Hummingbirds - Living Life In the Fast Lane
Fellow hubber angela_michelle asked :"I read somewhere that hummingbirds breath 300-400 times a minute, are they the fastest breathers?"
Endearingly called the "flying jewels" of the nature world, the lure and appeal of the hummingbird reaches as far back as the early Mayans and the Native Americans of both North and South America.
Often times associated with seduction and love, the hummingbird certainly lives its life in the fast lane.
According to the book, Hummingbirds - Jewels in Flight, by Connie Toops, "Rapid lifestyles make hummingbirds unique. For their size, they require the most energy of any warm-blooded animal. Hummingbird body temperatures are higher than other birds'. Their brains and hearts are proportionally larger, and their heart and breathing rates are faster than all other feathered creatures."
The fact that a hummingbird possesses such abilities shouldn't be a surprise. According to http://wings.avkids.com/Book/Animals/intermediate/birds-01.html, "Everything about a bird is fast. They breathe faster than any other animal. Their heart beats faster, and their body temperature is higher."
However, the always bright and vibrant hummingbird seems to possess these qualities on a grander scale.
For instance, while most birds are equipped with "a secondary system of air sacs located around their body and even inside their bones", according to the book, Hummingbirds, by Melanie Votaw, "Hummingbirds have nine air sacs in the lungs instead of the regular six, which provides continuous air and energy for difficult air maneuvers."
It is no wonder then, that even at rest a hummingbird breathes 250 times a minute!
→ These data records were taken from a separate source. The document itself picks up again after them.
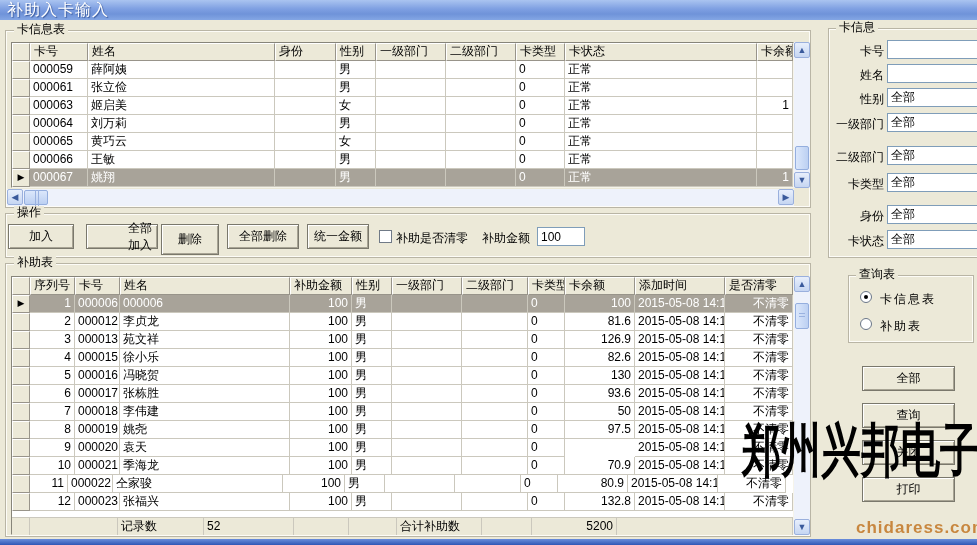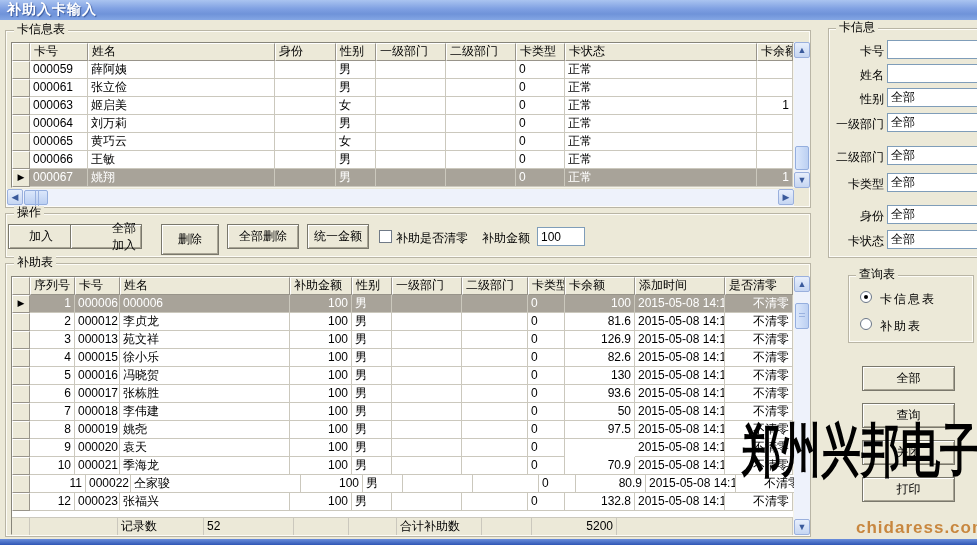"补助入卡输入" .title-text { font-size: 14px -> 16px; font-weight: bold -> normal }
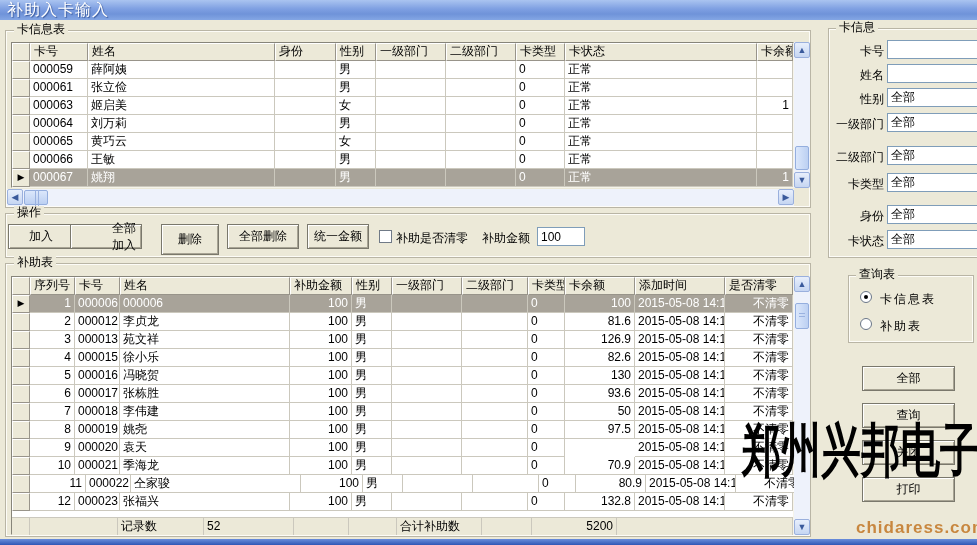"全部加入" div.btn3d { left: 70px -> 86px }
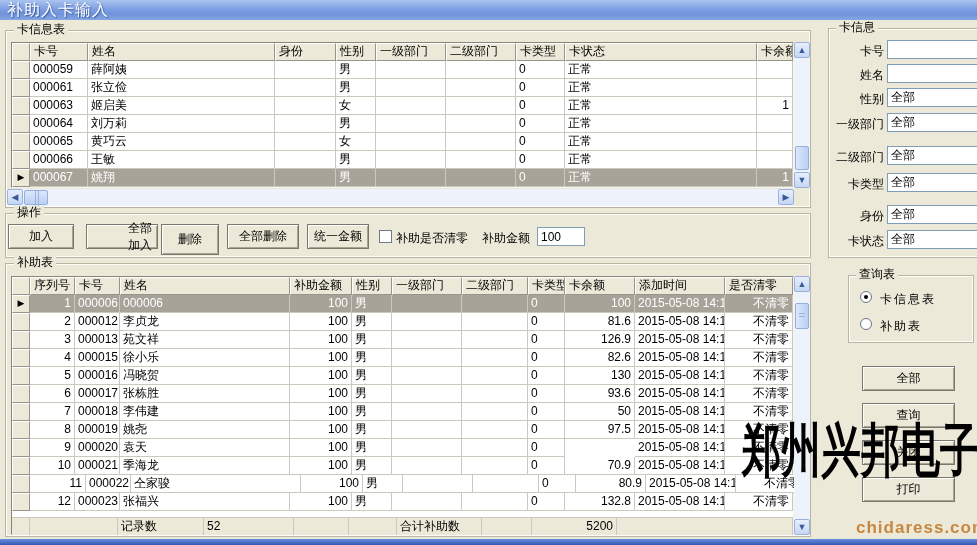"11" div.cell { width: 56px -> 38px }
Compare this with the normal breathing rate of an adult human which clocks in at 12 breaths per minute; a normal rate of up to 44 breaths per minute for an infant; and from 24 to 39 breaths per minute in the common dwarf gecko lizard (rate varying with temperature), and one can easily see just how mind boggling this unique trait is.
If that does not impress you, http://www.mschloe.com/hummer/huminfo.htm. states that hummingbirds have the "largest brain relative to size of all birds" - taking up 4.2% of their total body weight.
In addition, "hummingbirds have proportionally the largest hearts of any living animal - 1.75% to 2.5% of body weight." Even at rest, a hummingbirds' heartbeat clocks in at "480 beats per minute and can go as high as 1,260 (beats) per second when excited."
While most small birds have a wing-beat of less than thirty beats per second, even with the smallest wingspan, hummingbirds beat their wings on an average of eighty times per second. This makes them capable of reaching two hundred wing-beats per second and over forty miles per hour! - Hummingbirds, by Melanie Votaw.
* More Fascinating Hummingbird Facts.
- The feathers of hummingbirds have been used for generations to make love charms and have been said to open the heart.
- "Ancient Mexicans wore stuffed hummingbirds around their necks to inspire affection and even ground the dried heart of the bird into an aphrodisiac". - Hummingbirds, by Melanie Votaw.
- Unlike other birds; hummingbirds possess long finger bones, short arm bones, and flex only at the shoulder.
- Hummingbirds have excellent memories. Year after year they return to the same patches of flowers or feeders they became accustomed to.
- While swans have up to 25,000 feathers - which is the most feathers of any bird, some hummingbirds are so small that they have fewer than 1,000 feathers.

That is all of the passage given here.